Any other man would have been relieved to escape with his life. Remo Williams had gone into the don’s penthouse without concern. He had faced truly dangerous enemies in the past, but the don’s thug club wasn’t one of them. Actually, it was kind of a fun outing.
Now it was even more fun. There was laughing and cheering and kissing going on. Every house was awake and celebrating. The Sicilians knew how to throw a party, and the ouster of the don was the best reason of all. The man had slaughtered an amazing number of civilians. Lord knew how many more people would have died if the don had held on to control for another month, or even another week. Hell, just one more day. All the thanks, Remo thought happily, goes to me.
“First you go to the United Kingdom. Then you can go to Sicily and France.”
This was the directive given by Harold W. Smith, Remo’s boss.
Remo stood in the dingy office and carefully made his decision. “Not this time, Smitty. I’m calling for a change in priority. I go to Sicily first.”
The old man Smith considered it and nodded. “Understood. We’ll change your flights to get you to the island soonest.”
“Really?” Remo almost couldn’t believe it was that easy. “Then Basque.”
Smith considered this. Remo felt the need to defend his decision. “See, there are people dying in Sicily and there are people dying in the Basque region. In England, nobody’s dying yet and you don’t even know if there’s a real danger.”
The younger man at the second desk nodded as if he agreed with Remo.
“I see. You called it. You get it,” Smith said. He added, “I fully intend to honor our new agreement, Remo. Arguing at this point would accomplish nothing for either of us.”
The old man was suspiciously agreeable, but Remo took him at his word. Smith’s, word was good. Remo went to Palermo first.
He was glad he did. A twelve-hour stop in England would have given the bloodthirsty don time to butcher another hundred “traitorous” men, women and children.
Instead, they were dancing in the streets, shooting off fireworks, whooping and honking their car horns at three in the morning. Nobody paid attention to the American in the T-shirt, and none of them knew he was the one who had freed them from the bloodthirsty don. It didn’t matter. Remo Williams felt like the man of the hour.
He didn’t need a parade or accolades, but he did need to know he was doing some good. He had worked long and hard to get the right to make at least some of his own decisions, and this was his first taste of it.

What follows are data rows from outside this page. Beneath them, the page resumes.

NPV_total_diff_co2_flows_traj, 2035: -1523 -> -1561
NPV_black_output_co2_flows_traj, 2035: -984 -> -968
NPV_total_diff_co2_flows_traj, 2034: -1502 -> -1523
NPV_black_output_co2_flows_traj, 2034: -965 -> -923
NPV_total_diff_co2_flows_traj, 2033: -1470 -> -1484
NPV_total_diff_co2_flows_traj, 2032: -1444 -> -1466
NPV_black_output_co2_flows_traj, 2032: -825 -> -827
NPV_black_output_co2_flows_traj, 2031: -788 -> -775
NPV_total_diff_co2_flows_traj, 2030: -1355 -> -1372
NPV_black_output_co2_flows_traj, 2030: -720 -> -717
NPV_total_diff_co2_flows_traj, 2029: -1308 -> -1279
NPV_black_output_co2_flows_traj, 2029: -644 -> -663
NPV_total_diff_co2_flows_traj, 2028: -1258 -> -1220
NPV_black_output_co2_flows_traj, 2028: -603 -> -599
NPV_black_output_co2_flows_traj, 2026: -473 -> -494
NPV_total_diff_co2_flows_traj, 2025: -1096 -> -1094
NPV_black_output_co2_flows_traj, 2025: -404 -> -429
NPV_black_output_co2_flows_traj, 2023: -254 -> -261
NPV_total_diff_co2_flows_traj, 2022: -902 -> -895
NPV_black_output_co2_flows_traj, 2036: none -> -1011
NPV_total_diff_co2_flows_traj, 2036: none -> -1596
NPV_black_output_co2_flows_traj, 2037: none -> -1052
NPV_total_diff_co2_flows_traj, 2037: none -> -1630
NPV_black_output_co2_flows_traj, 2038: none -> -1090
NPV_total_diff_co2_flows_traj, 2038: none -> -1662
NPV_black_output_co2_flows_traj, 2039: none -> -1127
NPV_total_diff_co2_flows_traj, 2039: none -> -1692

The taxi crawled to the airport, but Remo told the cabbie to stop apologizing—the streets were full of music, dancing and impromptu anti-Mafia demonstrations. It was gratifying just to be there in the middle of it. It was okay that he wasn’t out dancing in the ring of Sicilian lovelies with the long, flying black hair. He wasn’t a party kind of guy.
Remo Williams was a totally different kind of guy.
Right now, there was only one human being on the planet who was anything like Remo Williams. That man was an elderly Korean who had remained back in New York, interrogating a parrot.
Remo and the old Korean were the only two living Masters of Sinanju. Sinanju was the name of their art, and Sinanju was the name of a tiny Korean fishing village. For five millennia, the muddy little village had spawned the greatest assassins the world had ever known.